**Exercise objective**
In the records below, find the lines that include "border" and copy each.

**Records for the task**
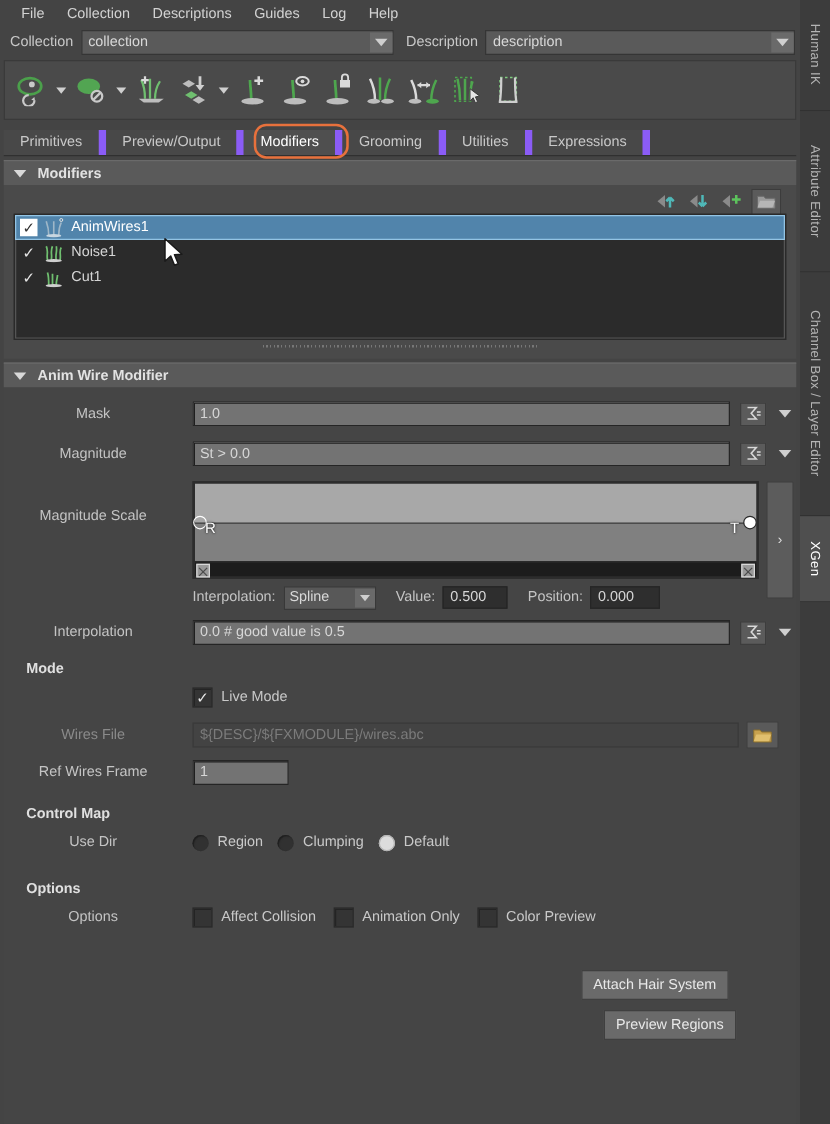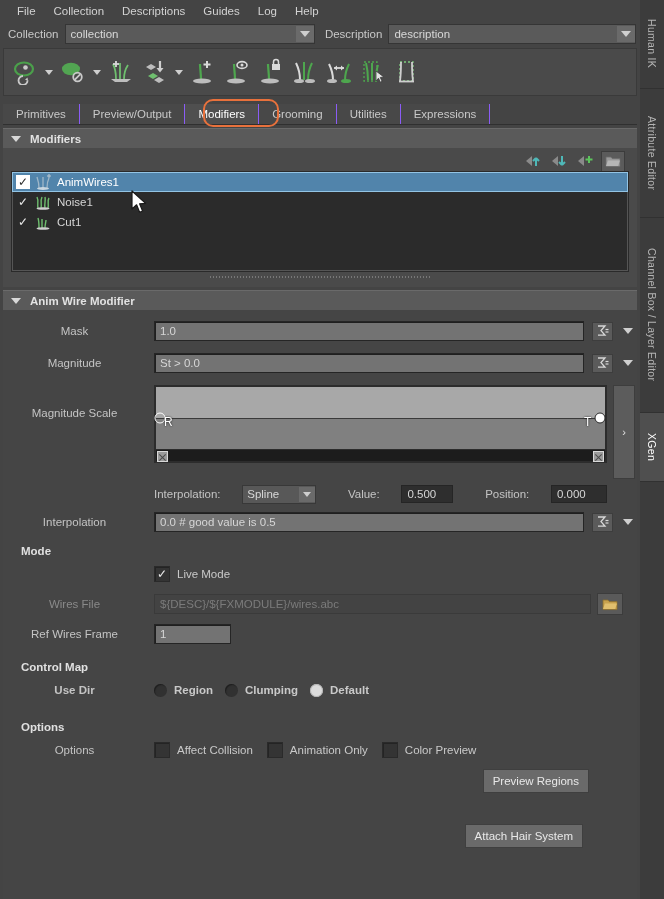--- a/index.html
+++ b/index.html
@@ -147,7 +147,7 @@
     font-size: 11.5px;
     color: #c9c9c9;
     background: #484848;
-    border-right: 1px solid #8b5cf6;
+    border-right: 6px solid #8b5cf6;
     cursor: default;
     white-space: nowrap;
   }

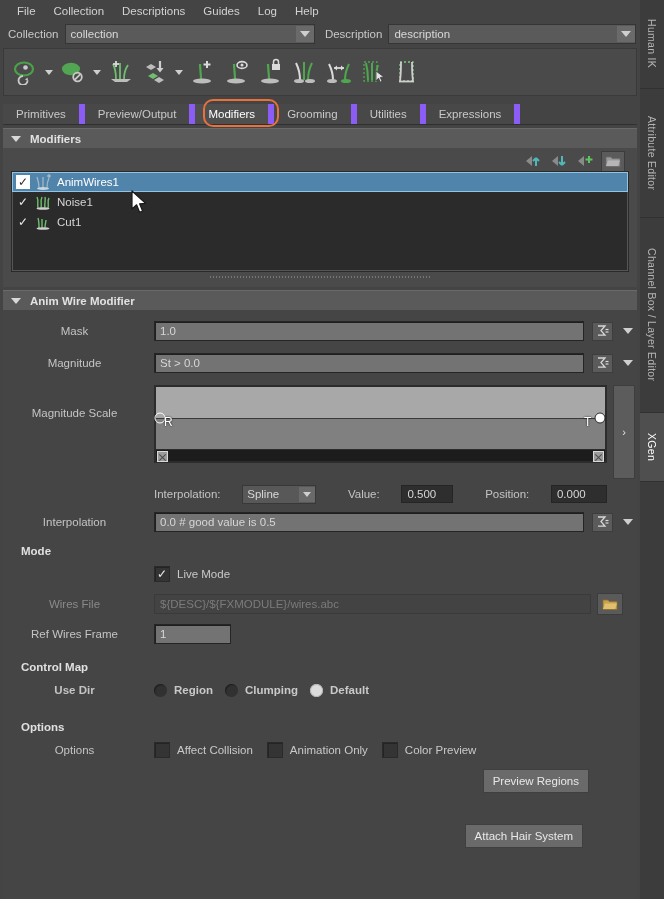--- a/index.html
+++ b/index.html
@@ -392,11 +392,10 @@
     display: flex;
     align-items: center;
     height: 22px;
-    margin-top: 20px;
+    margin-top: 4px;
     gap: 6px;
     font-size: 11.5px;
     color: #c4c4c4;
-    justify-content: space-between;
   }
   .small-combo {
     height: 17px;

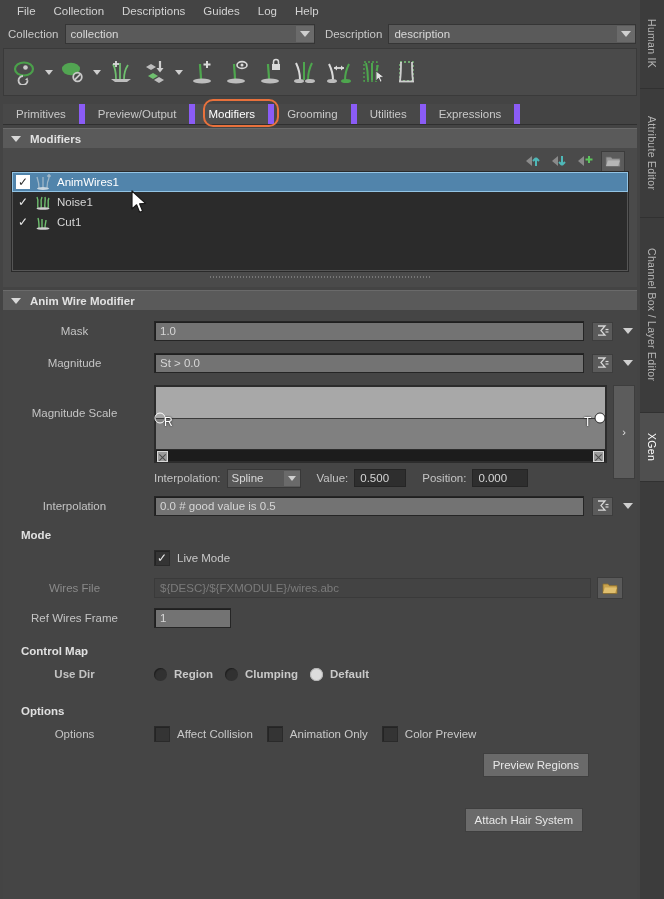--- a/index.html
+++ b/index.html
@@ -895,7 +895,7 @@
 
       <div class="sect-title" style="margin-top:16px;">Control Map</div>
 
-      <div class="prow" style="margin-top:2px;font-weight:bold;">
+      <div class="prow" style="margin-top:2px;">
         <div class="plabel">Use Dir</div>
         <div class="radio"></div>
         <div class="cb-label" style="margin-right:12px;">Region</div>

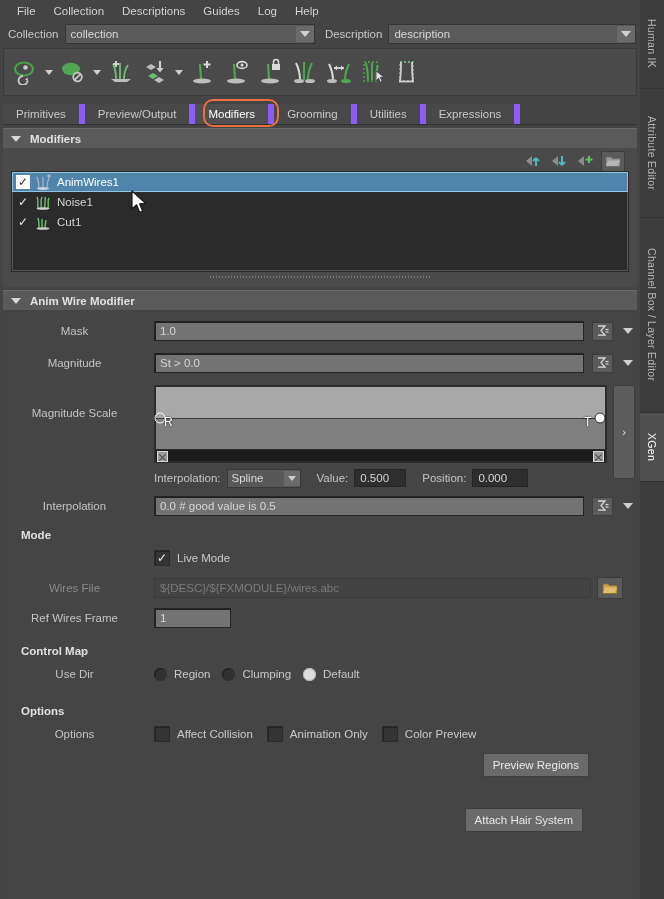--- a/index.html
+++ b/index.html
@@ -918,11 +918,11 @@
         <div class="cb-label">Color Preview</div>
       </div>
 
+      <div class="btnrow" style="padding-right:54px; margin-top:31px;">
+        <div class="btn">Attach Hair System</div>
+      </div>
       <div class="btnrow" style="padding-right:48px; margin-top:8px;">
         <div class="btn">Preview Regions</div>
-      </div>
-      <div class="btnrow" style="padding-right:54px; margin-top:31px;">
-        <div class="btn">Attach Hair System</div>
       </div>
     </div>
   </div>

**Answer to this problem**
-    border-right: 1px solid #8b5cf6;
+    border-right: 6px solid #8b5cf6;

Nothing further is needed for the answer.